The hunt for Ayman al-Zawahiri

American intelligence on him is sketchy; the last time U.S. agents are known to have had actionable intelligence on his whereabouts was in January 2006, when they learned that he had been invited to an Islamic holiday dinner in a mud-walled compound on Pakistan’s border with Afghanistan. A Predator drone fired a salvo of Hellfire missiles at the compound, killing some 18 people, including several al Qaeda militants. But Zawahiri was not among them.

“There are indicators that some elements of the Pakistani government may be protecting Zawahiri,” says a U.S. intel official who did not want to be named discussing sensitive information. “We have reports that he’s been hanging out in Karachi for brief periods, and we just don’t think he’s going to be doing that without a lot of people knowing about it.”…

The distrust only got worse after the bin Laden raid. President Obama, fearing a leak, ordered that Pakistan be kept in the dark. The United States, in fact, expected that the Navy SEALs would bring back evidence that Pakistani intelligence was cooperating with al Qaeda. Newsweek has learned that shortly after the SEALs stormed bin Laden’s hideout, federal prosecutors were laying the groundwork to issue sealed indictments against members of the Pakistani government or anyone else they believed had aided bin Laden.

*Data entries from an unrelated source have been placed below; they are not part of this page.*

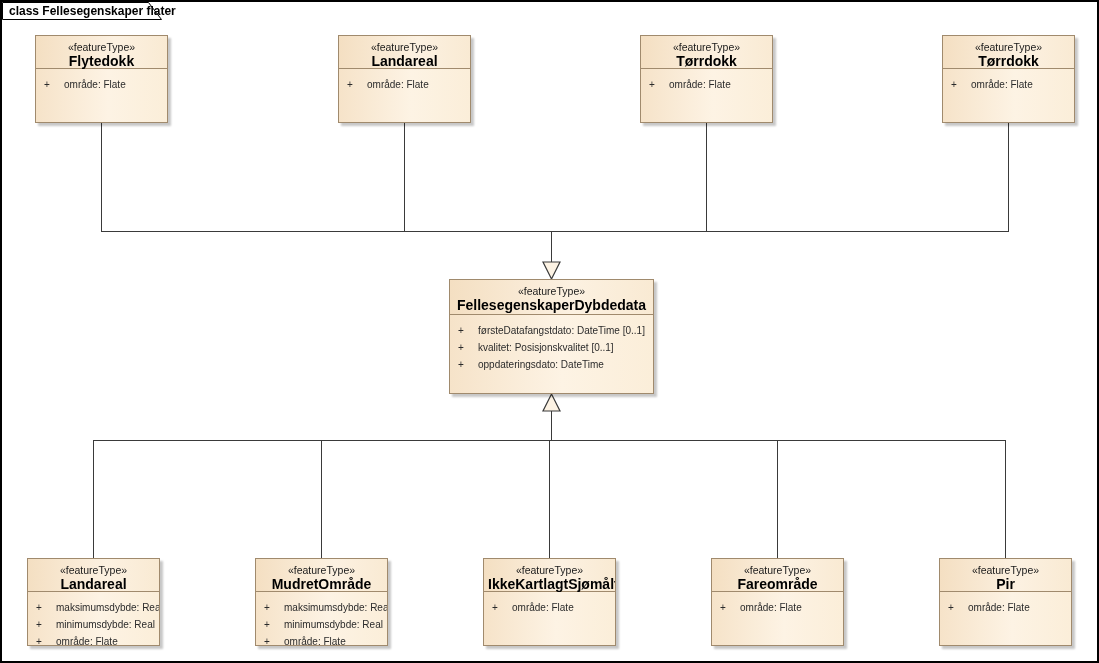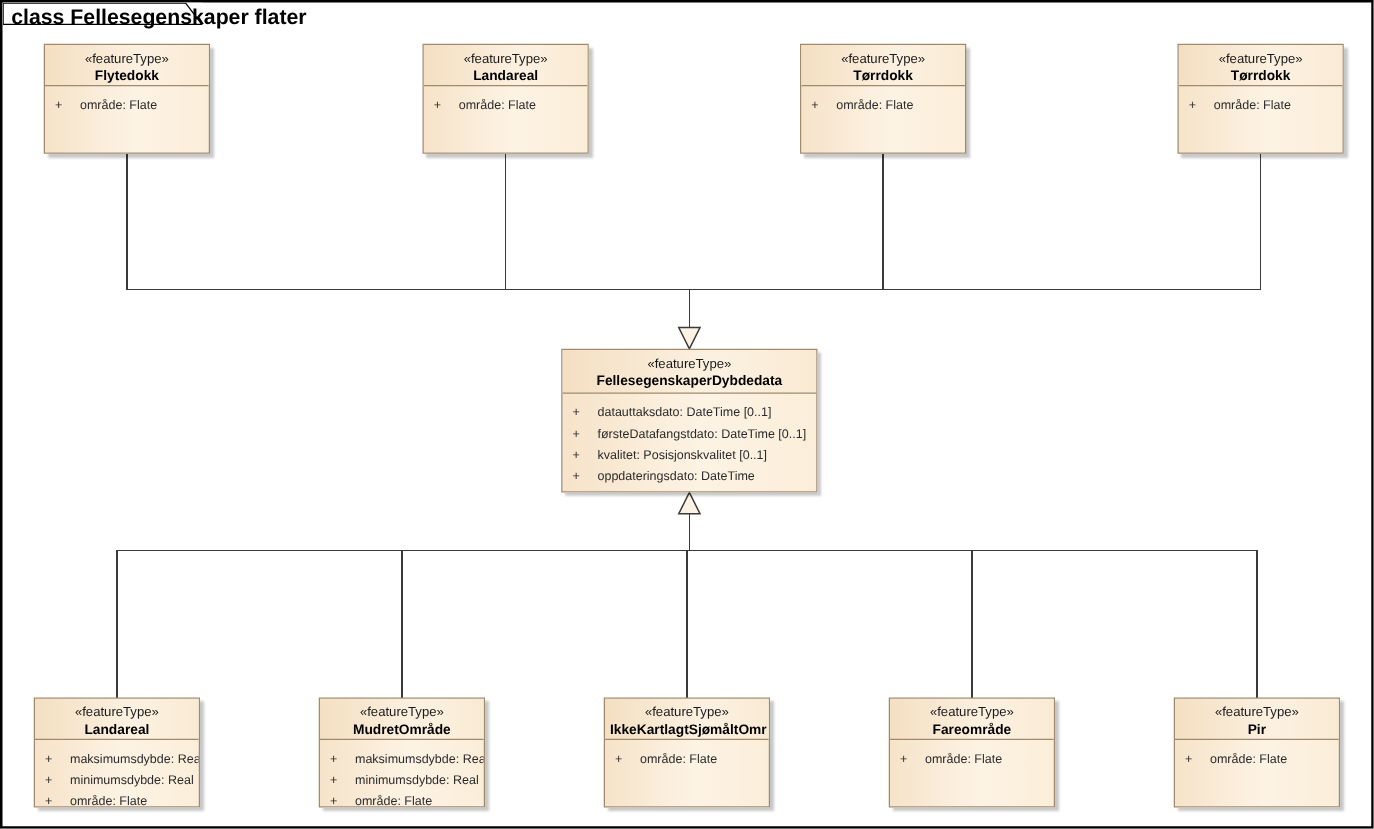--- a/index.html
+++ b/index.html
@@ -40,7 +40,7 @@
     position: absolute;
     left: 7px;
     top: 2px;
-    font-size: 17px;
+    font-size: 12px;
     font-weight: bold;
     color: #000000;
     white-space: nowrap;

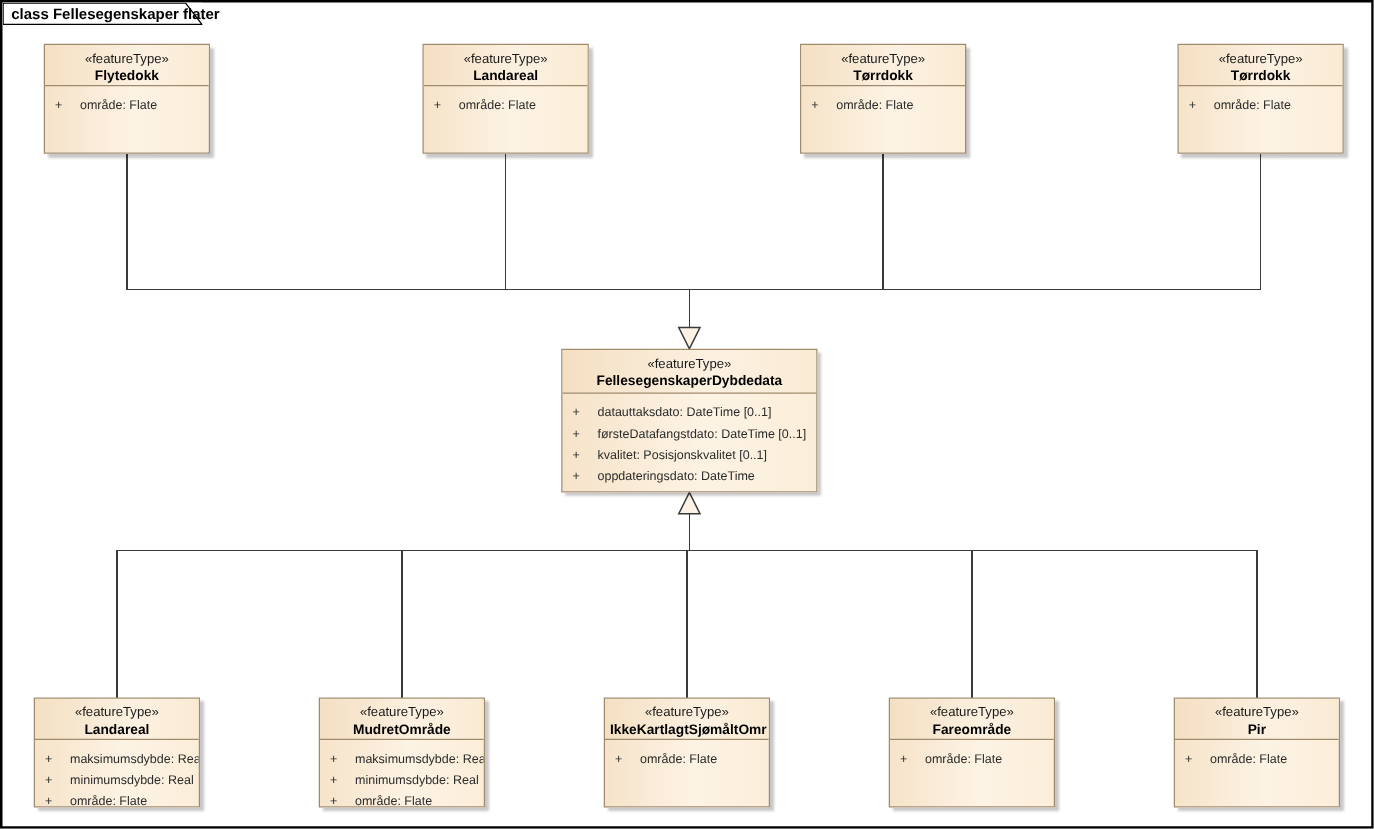--- a/index.html
+++ b/index.html
@@ -82,7 +82,7 @@
     white-space: nowrap;
   }
   .classname {
-    font-size: 11px;
+    font-size: 14px;
     font-weight: bold;
     color: #000000;
     line-height: 14px;

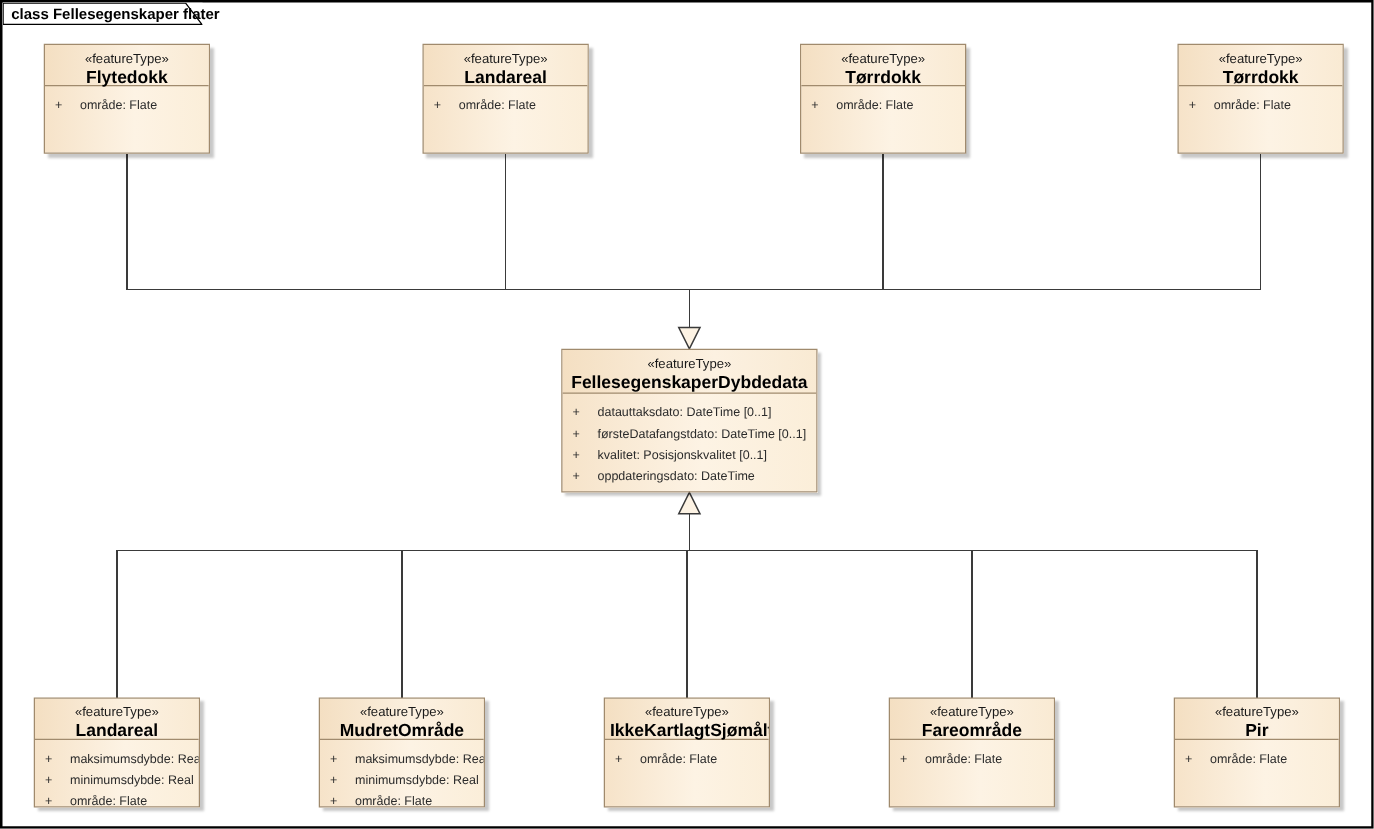--- a/index.html
+++ b/index.html
@@ -197,7 +197,6 @@
           <div class="classname abstract">FellesegenskaperDybdedata</div>
         </div>
         <div class="uml-body">
-          <div class="attr-row"><span class="attr-vis">+</span><span class="attr-text">datauttaksdato: DateTime [0..1]</span></div>
           <div class="attr-row"><span class="attr-vis">+</span><span class="attr-text">førsteDatafangstdato: DateTime [0..1]</span></div>
           <div class="attr-row"><span class="attr-vis">+</span><span class="attr-text">kvalitet: Posisjonskvalitet [0..1]</span></div>
           <div class="attr-row"><span class="attr-vis">+</span><span class="attr-text">oppdateringsdato: DateTime</span></div>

The charge, according to two law-enforcement sources, would have been “harboring a fugitive terrorist.”…

If the U.S. gets Zawahiri in its sights, it won’t want to risk compromising an operation to take him out. The al Qaeda leader’s safest bet might be to hide as deep inside Pakistani territory as he can get. Riedel believes he’s probably already there. “I think the CIA would be looking for something that looks an awful lot like Abbottabad,” he says. “A safe house in an urban area near a military base. That’s been the signature of almost all of the senior Qaeda operatives who have been killed or captured.”